Agriculture hasn’t cracked the code for how best to communicate science-driven achievements in a way that resonates with consumers. Science literacy is limited and we’ve seen evidence you can’t “educate” your way out of a genuine problem.

There are at least two things going on here. First, consumers continue to show more interest than ever in where their food comes from and how it’s produced. Second, they want to see genuine engagement and dialogue as the demand for a more sustainable food system plays out. Concerned consumers want their anxieties acknowledged and respected by farmers and ranchers and they want to see progress addressing their concerns. 

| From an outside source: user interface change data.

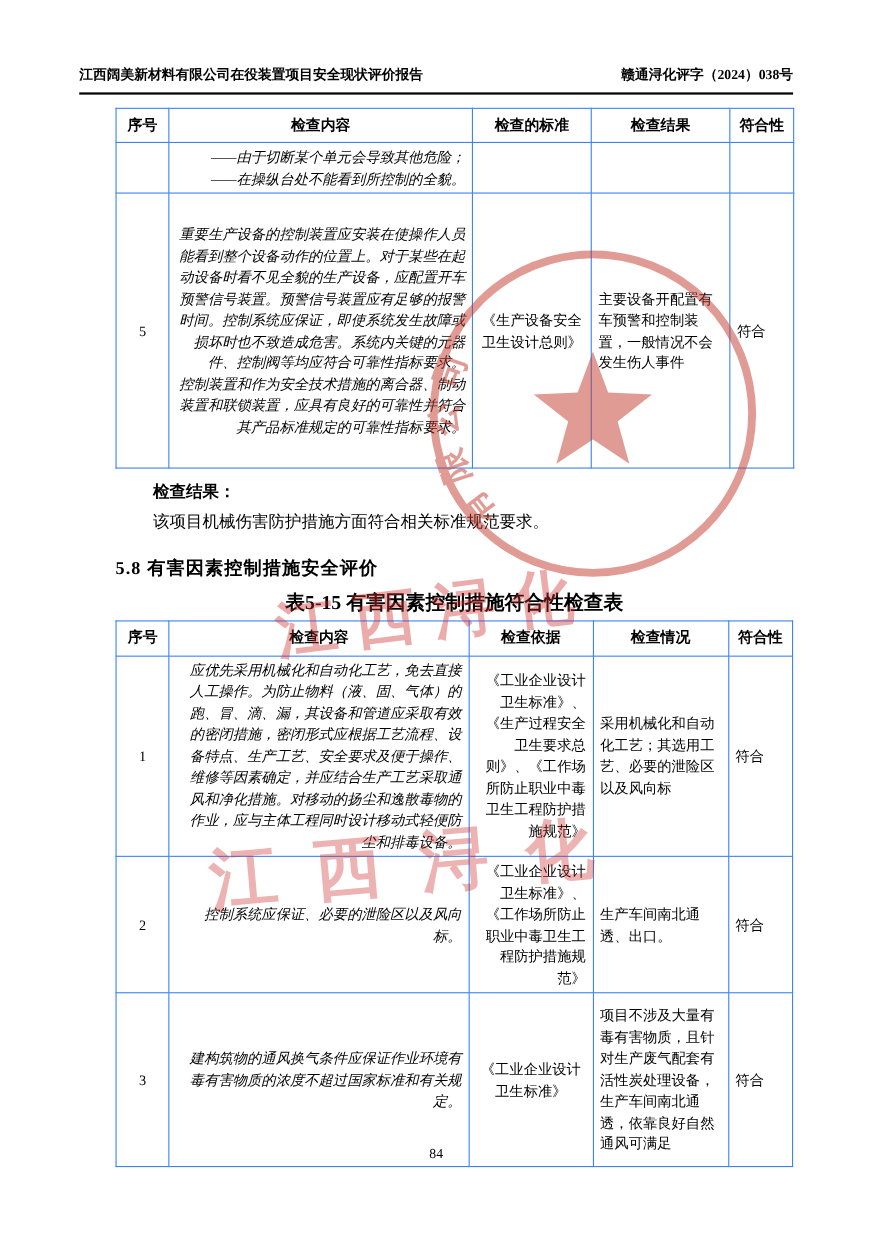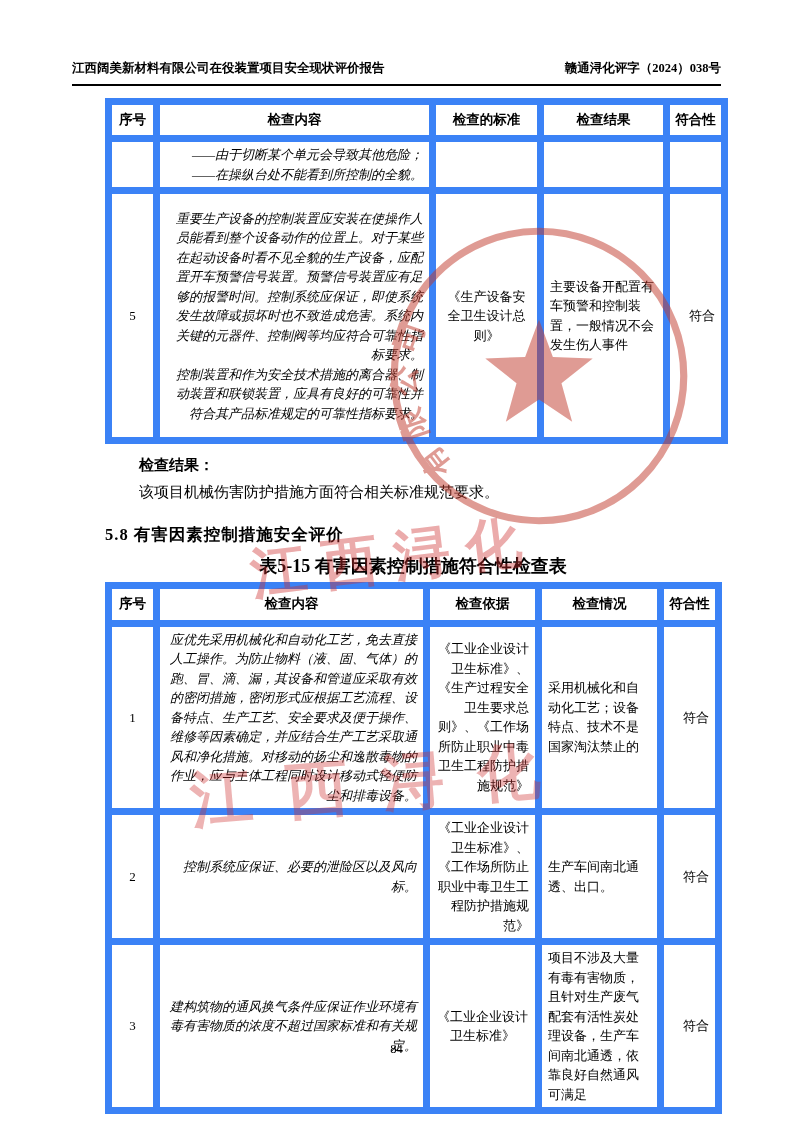"序号" th, td { border: 7px solid #3b82f6 -> 1px solid #3b82f6 }
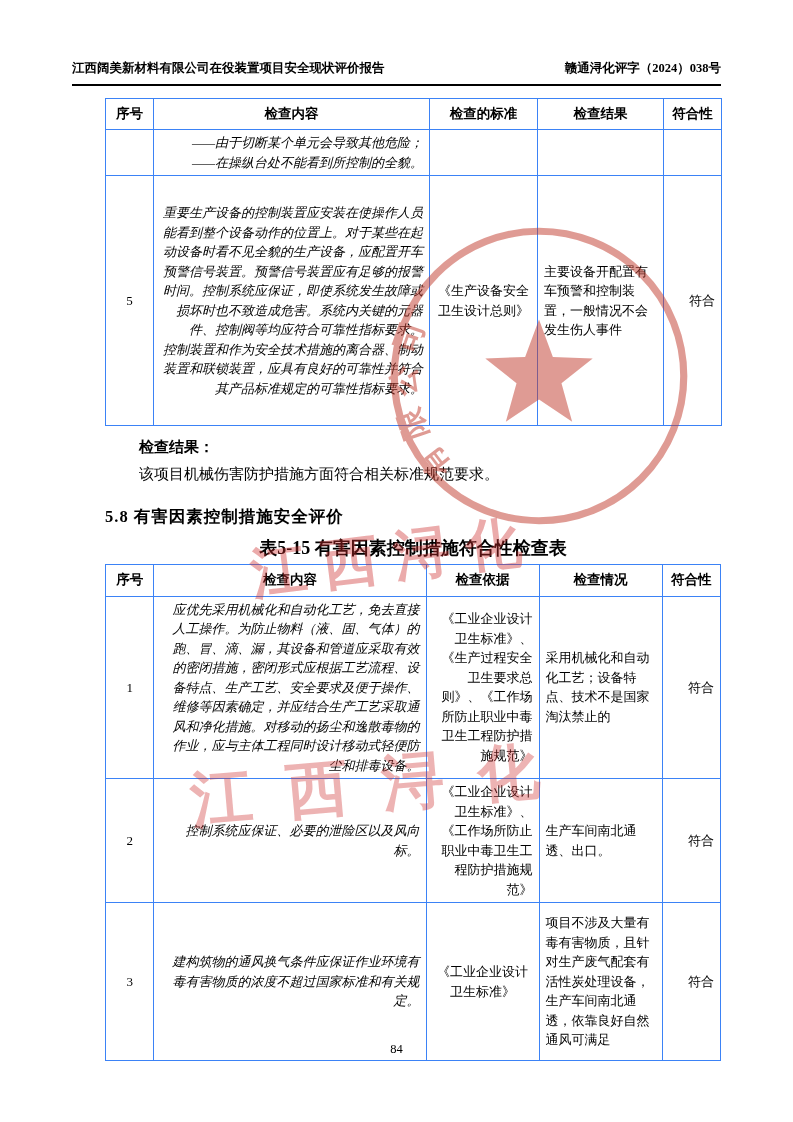"符合" td.c-ok { text-align: right -> left }
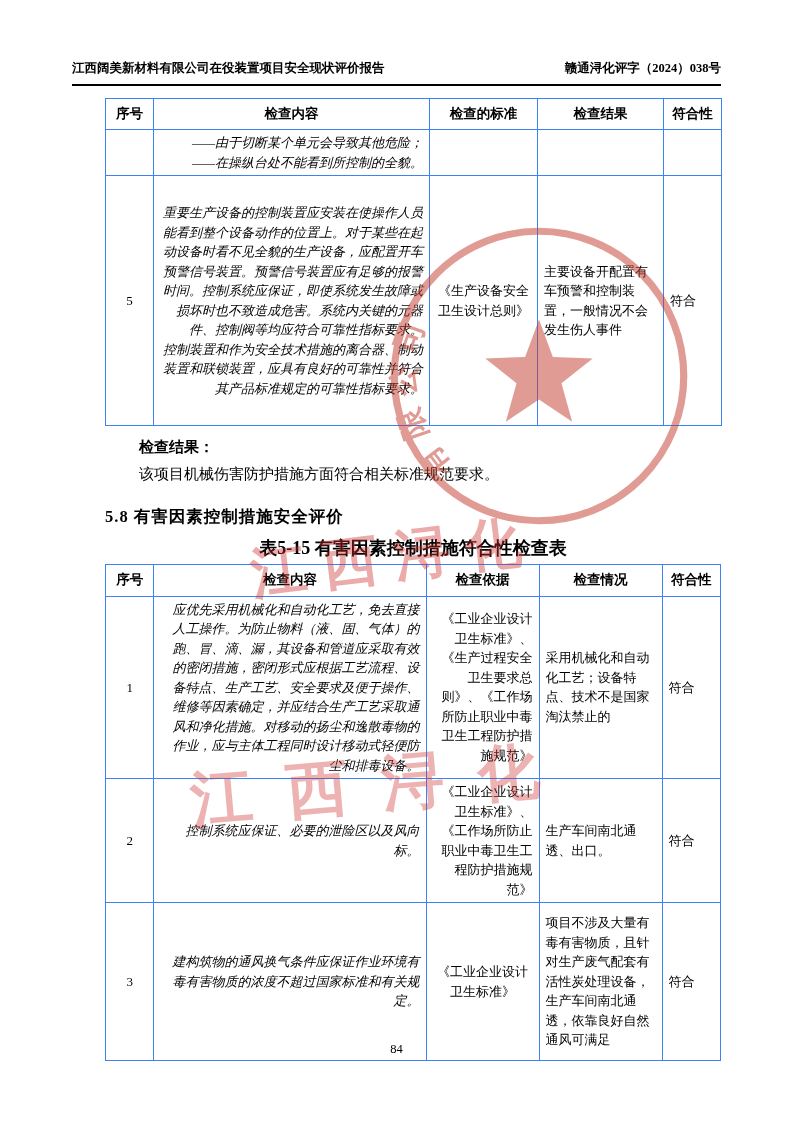"采用机械化和自动化工艺；设备特点、技术不是国家淘汰禁止的" td.c-res { text: 设备特点、技术不是国家淘汰禁止的 -> 其选用工艺、必要的泄险区以及风向标 }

Storytelling can be a powerful tool to engage and connect with customers and consumers. Stories go beyond relaying facts and data. 

Credibility for agriculture lies with listening to consumers and other stakeholders, acknowledging and respecting their concerns, and then adjusting best practices to address them. It’s very easy to get defensive and lapse into name-calling, wagon-circling and “us versus them” self-righteousness. 

Storytelling can be a powerful tool to engage and connect with customers and consumers. Stories go beyond relaying facts and data. Produce grower-shippers can utilize the power of storytelling in professional meetings, social media, even weekly sales meetings. 

Stories give color to otherwise dry material and they allow people to connect with the message in a more meaningful way. Next time we go to a conference, let’s be the ones that have told our story and can share our progress.  

Tim York is CEO of Salinas, Calif.-based Markon Cooperative.